I look forward to meeting her.’

  The sun had lost a little of its brilliance as Dominic Tennant drove down the lane to the pair of farmworkers’ cottages, whitewashed, both with wooden porches smothered with rosebuds getting ready to burst into bloom.

  He thought it rather an isolated spot and felt worried about Mrs Chambers, whose only neighbours were weekenders. He decided to put an unobtrusive police guard on the cottage until the investigation was over.

  ‘Oh, good evening, Inspector. Sergeant Potter just rang and told me you were on your way.’

  Tennant shook her extended hand. ‘Good evening, Mrs Chambers. What a lovely cottage – and what a lovely spot.’

  ‘Yes, it is. Sussex is such a beautiful county. I adore living here.’

  Tennant smiled wryly, thinking of the ugliness that lay beneath the surface everywhere. Why, oh why, did mankind have to ruin the natural beauty all around? He thought of the indescribable perfection of a blossom tree and then thought of a lout vomiting in the street on a Saturday night. I’m in the wrong job, he considered for the millionth time.

  Mrs Chambers insisted that he have a small glass of sherry before conducting him up to her bedroom and showing him the view from her window. Tennant could still see the maypole and various figures in white wandering about.

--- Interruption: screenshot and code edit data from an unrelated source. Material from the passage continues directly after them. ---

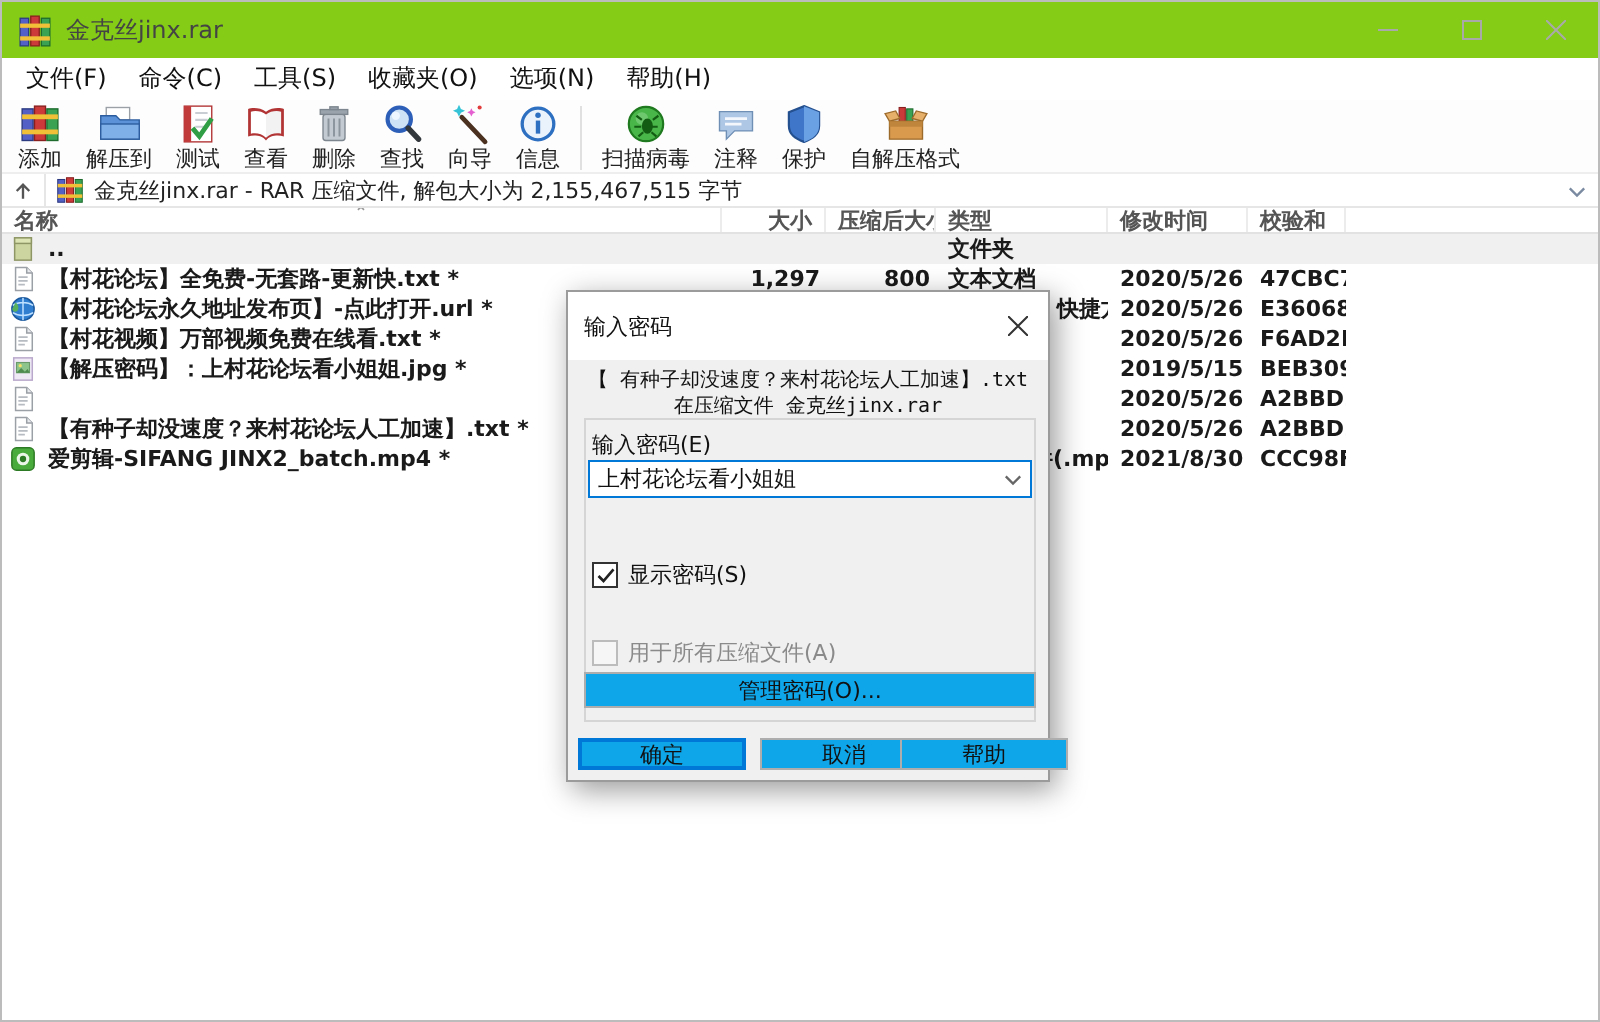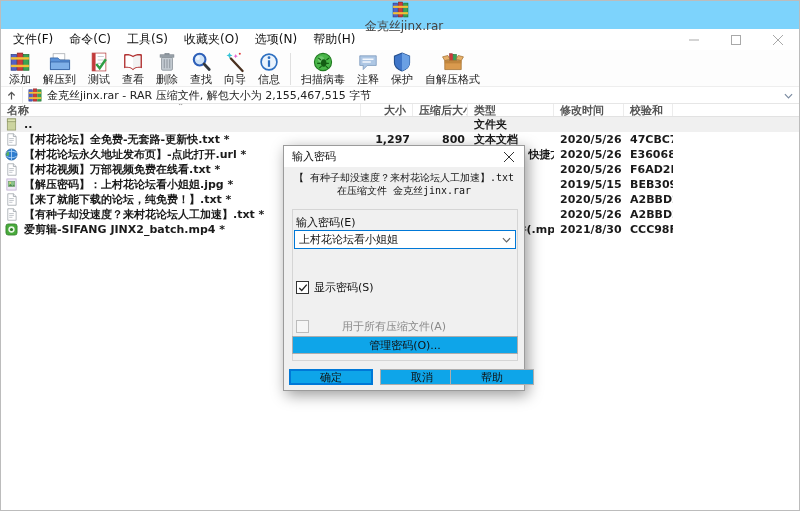"金克丝jinx.rar" .titlebar { background: #7dd3fc -> #84cc16; flex-direction: column -> none }
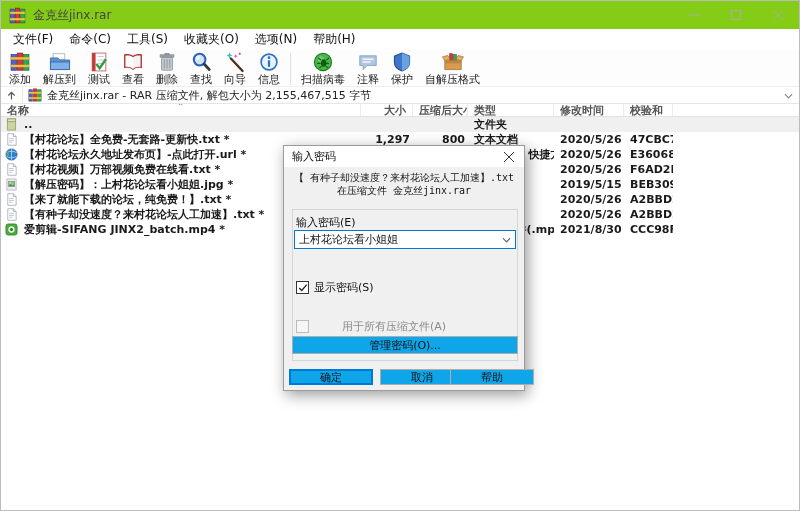"输入密码" .dlg-titlebar { height: 21px -> 34px }
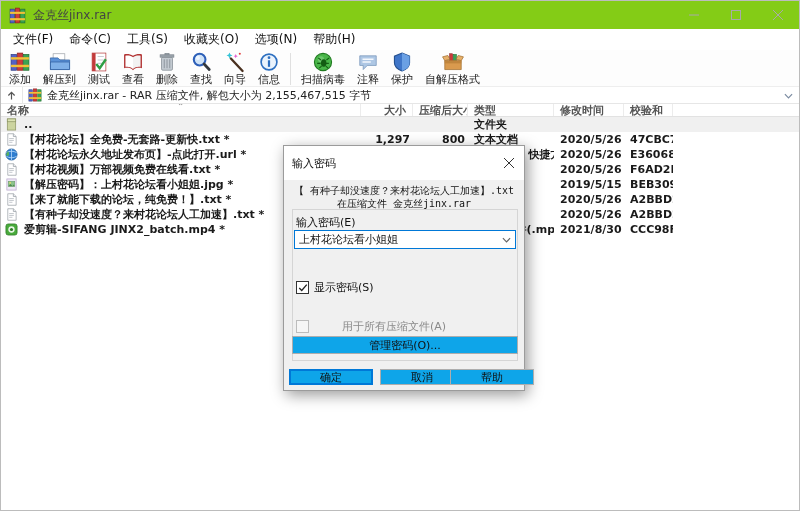"【来了就能下载的论坛，纯免费！】.txt *" span { html: <span>【来了就能下载的论坛，纯免费！】.txt *</span> -> none }
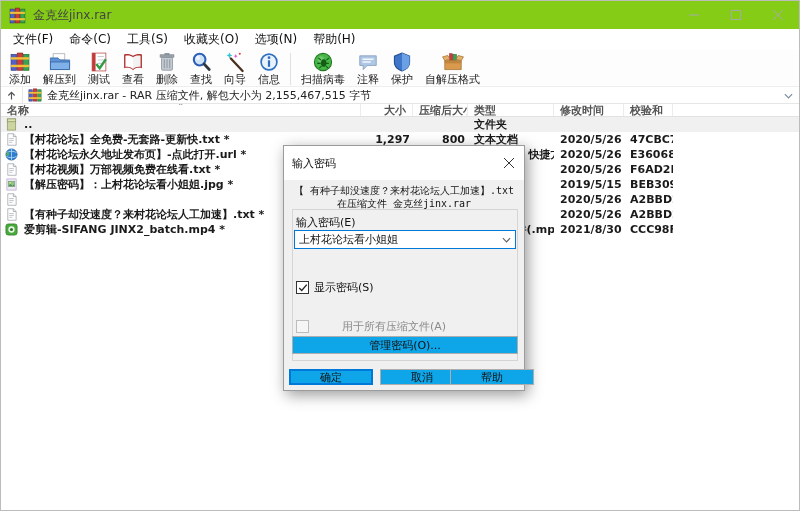"用于所有压缩文件(A)" .checkrow.disabled { gap: 28px -> none }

  ‘I notice the forensics crowd are still at work.’

  ‘Oh yes, they’re so wonderful. What did we do before them?’

  ‘Well, they’ve been around in various early forms for quite a while now. But today’s teams are exemplary. In my opinion, anyway.’

  ‘Oh, I couldn’t agree more. I move my chair by the window and sit and watch them for hours on end.’

  ‘And casting your mind back to the night of the first murder, you really couldn’t see their faces at all?’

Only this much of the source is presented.